想到这里大省的脊背有些发凉,下意识向四周扫了一眼,壁画之上衣袂飘飘,尽是仙人的祥和静穆,随处可见的灯台兀自燃烧,光线柔和,却也将大厅映照的白昼一般。
“至宝,至宝,会不会是这两册书和一把剑?或者是别的?”大省喃喃自语,勉强将注意力转移到玉珠门的“至宝”上。于是,随手拿起《玉珠心经》翻了翻,只见开篇写着:
昔王母借女娲补天之机,窥伺天界,偶得不死仙方,世间始有仙人。仙人者玉清、上清、太极、太清、九宫、洞天、太阴,七阶而已。无外乎修身养体,已合仙方之用……
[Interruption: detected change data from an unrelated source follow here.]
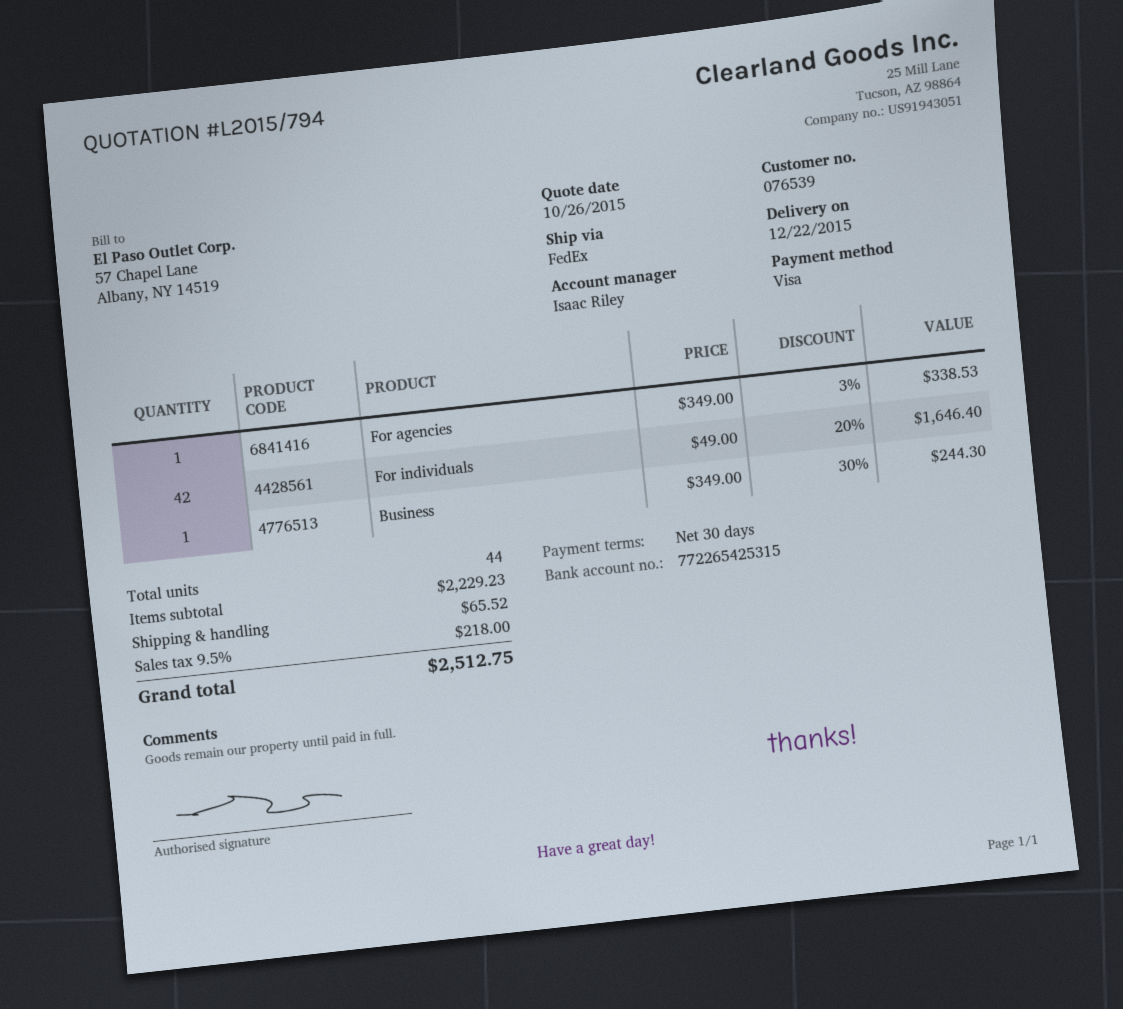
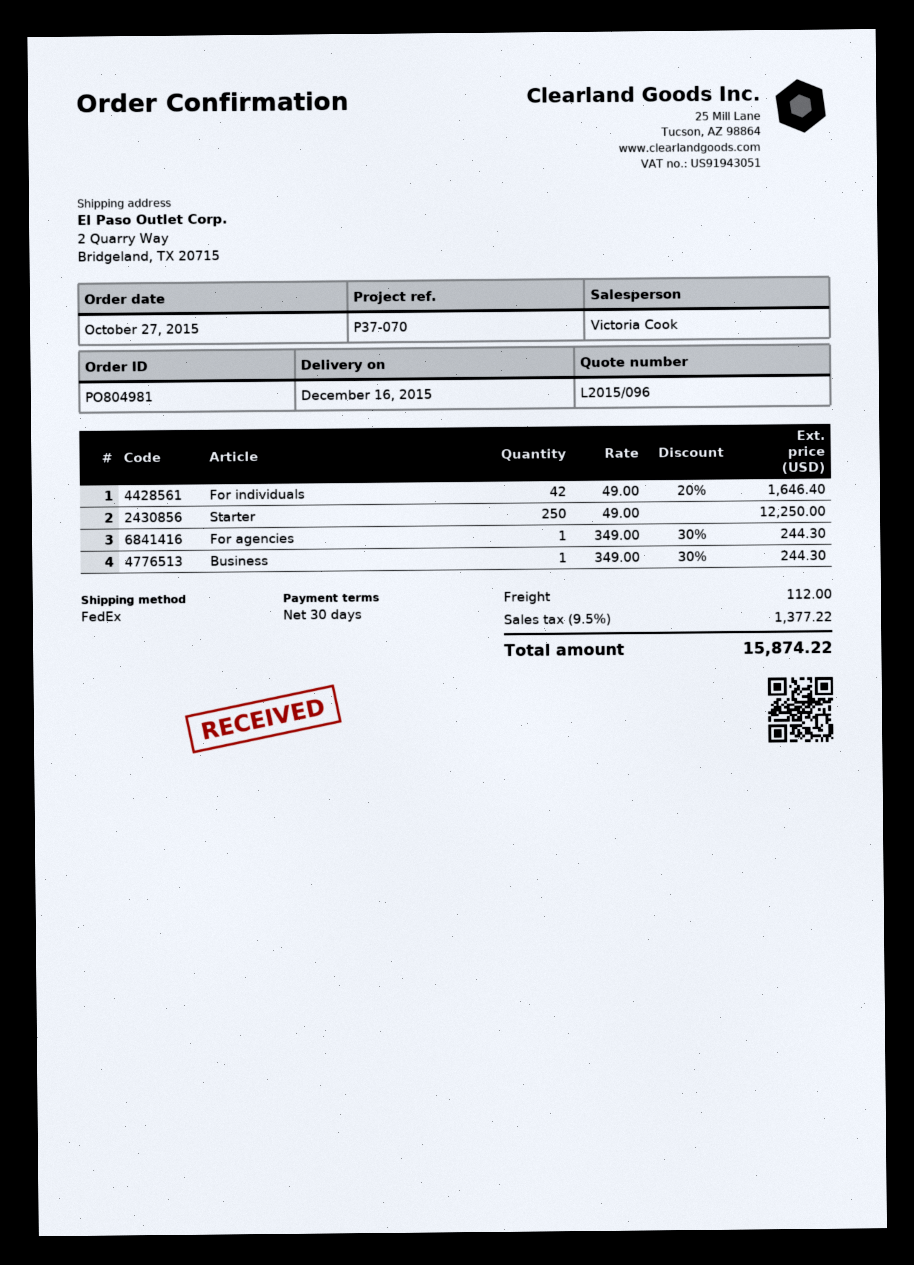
quote number: L2015/794 -> L2015/096
delivery date: 2015-12-22 -> 2015-12-16
sales rep: Isaac Riley -> Victoria Cook
For agencies: 1 x 349.00 - 3% = 338.53 -> 1 x 349.00 - 30% = 244.30
Starter: none -> 250 x 49.00 = 12250.00
shipping: 65.52 -> 112.00
tax: 9.5% = 218.00 -> 9.5% = 1377.22
total: 2512.75 -> 15874.22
看到此处,大省不由得倒吸一口凉气,难道这本《玉珠心经》中记载了不死仙方?
带着无比惊诧,又翻看了片刻,渐渐感到心神不宁,气血也跟着翻腾起来,赶忙将书册重重合上,胸口起起伏伏喘息不定,许久,才恢复常态。随着头脑逐渐清醒,大省似乎意识到《玉珠心经》开头部分虽然只是一些谈仙论道的文字,可是阅读起来却能令人心旌摇曳,气血翻腾,似有灵魂出窍的征兆。想到此,对《玉珠心经》既忌惮又厌恶,胡乱放在别处,又拿起《天山霰雪剑诀》翻看了起来。
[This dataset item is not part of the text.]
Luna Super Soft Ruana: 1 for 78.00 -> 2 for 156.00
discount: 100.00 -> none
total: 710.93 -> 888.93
一看之下竟有些不愿释手,只见这册剑诀,除了开篇寥寥几字,记录了创剑之人在天山游玩,偶然见雪落如繁星坠地,突然心血来潮住创下了此剑法,其余全是描画出的剑法招式。大省越看越觉得精妙异常,忍不住拾起摆放在老者尸身上的宝剑跟着耍了起来。
天寒地冻,落雪如惊雷。
六瓣九棱,坠地好似星辰惊变。
目不及寸,入其阵者魇梦频频。
陡然收剑,沟壑纵横雪线漫漫。
“好剑!哈哈哈,好,好!”
大省如痴如狂,手中的宝剑在灯火之下光华四射,整个人好像在浪尖风口,起起伏伏,却又无比酣畅。
不知又练了多久,手中招式渐渐和缓下来,大省收好身形,长长地呼出一口气,从头到脚感到从未有过的爽快。
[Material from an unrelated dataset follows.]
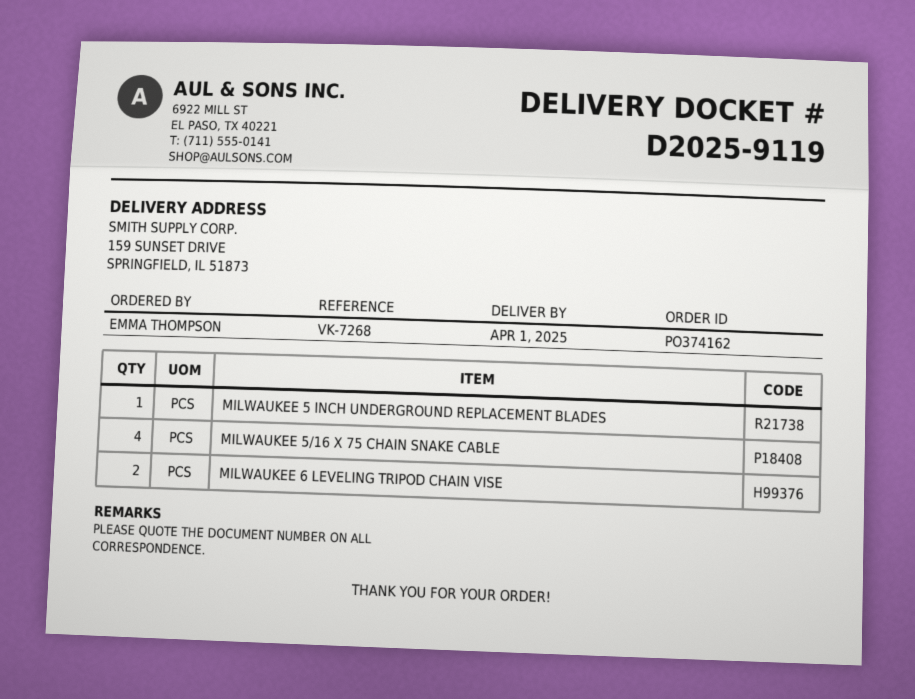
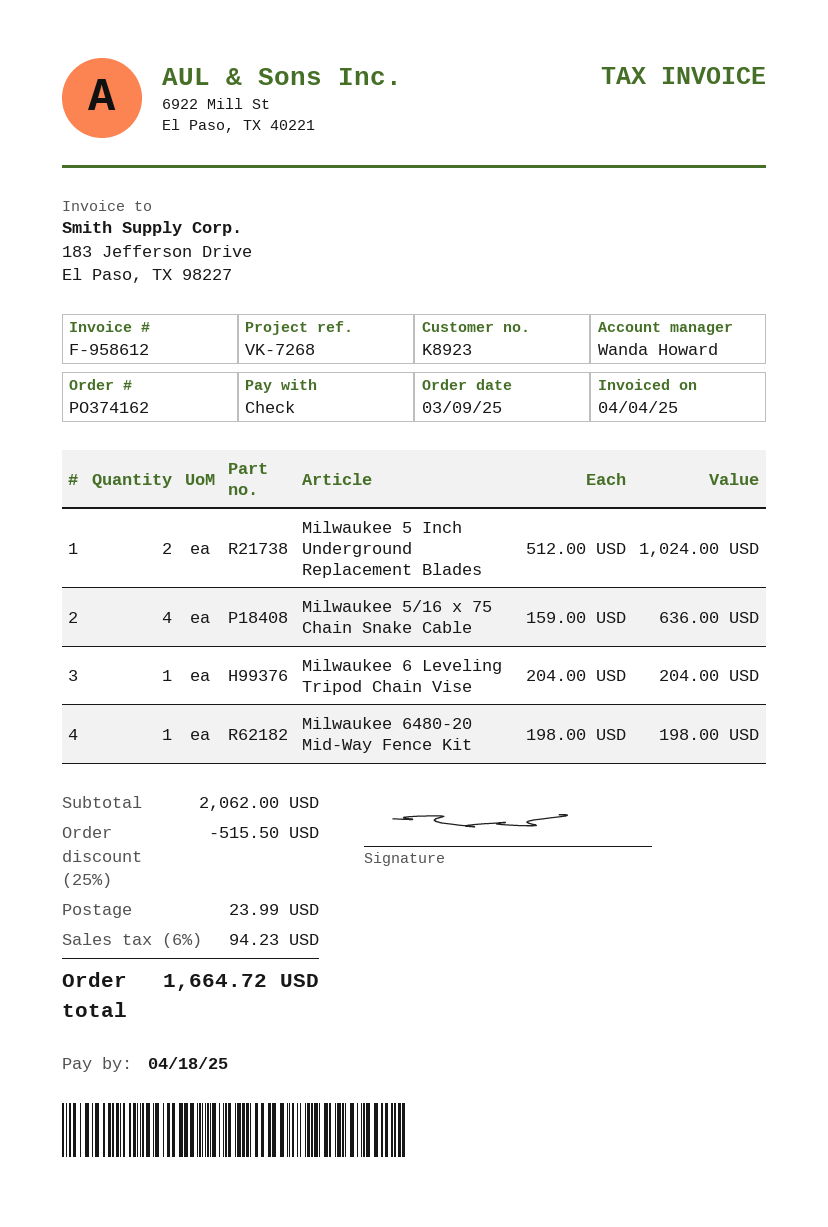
MILWAUKEE 5 INCH UNDERGROUND REPLACEMENT BLADES: 1 -> 2
MILWAUKEE 6 LEVELING TRIPOD CHAIN VISE: 2 -> 1
Milwaukee 6480-20 Mid-Way Fence Kit: none -> 1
“那册《玉珠心经》邪魅异常,这本《天山霰雪剑诀》倒是世间罕有……”自言自语几句,大省怀着恋恋不舍的心情又看了《天山霰雪剑诀》一眼,开始准备将老者与这三样物件一同焚化。
虽然留书之人已说明将“门中至宝尽数相送”,但是大省却另有想法,一来由于“门中至宝”到底是什么,实在难以确定;二来即使是这三样东西,自己冒冒失失将其带出去,难免惹出更多麻烦,特别是那册《玉珠心经》让人不由得生出几分忌惮。最好的办法就是将其与老者一同焚化,再伺机帮他们找出那位带兵围杀他们的“华服公子”,这样既避免了江湖纷争,也了却了玉珠门的夙愿,岂不两全其美?
想到这里,大省的脑中突然浮起几个大大的疑问,华服公子到底是什么身份?他怎么可以调动大量军兵来昆仑围杀?另外,显然玉珠门中不乏精通天山霰雪剑的门人弟子,怎么会被悉数屠杀,即使救不了门派,留下几个火种总该可以的吧?
虽然心中疑问重重,大省手中的动作却没有慢下来。他从自己身上除下一件外套穿在老者身上,又对着老者拜了几拜,才用宝剑将一团火移到老者身上,也许是洞中异常干燥的缘故吧,老者的尸身一遇到明火就燃烧了起来,浓浓的臭味开始在整个大厅弥漫。大省又将两本书册投入火中,随着两团光亮明灭,两本奇书一同伴随着老者的尸身湮没在时间的尘埃中。临到那把刻有“悔”字的宝剑,大省有些犹豫,正踌躇间,恍惚听到一阵细密的“哔啵”声响,抬头看时,发现四周鲜艳的壁画开始大面积的脱落。
大省不明所以,还在四处打量,这时地底突然传出轰隆隆的闷响,西面墙壁上壁画脱离干净的地方开始伸出一块块石板,一开始还看不出什么门道,渐渐地一条在墙壁间环绕而上,最终通向穹顶的石梯赫然出现在眼前。大省心中一动,看看老者的尸身几乎焚烧完毕了,赶忙撕下里衣下摆,掬起几捧热灰,包入其中。想了想,又将包好的骨灰与宝剑捆绑在一起,最后将这两样东西恭恭敬敬地放回塑像中伸出的石椅之上。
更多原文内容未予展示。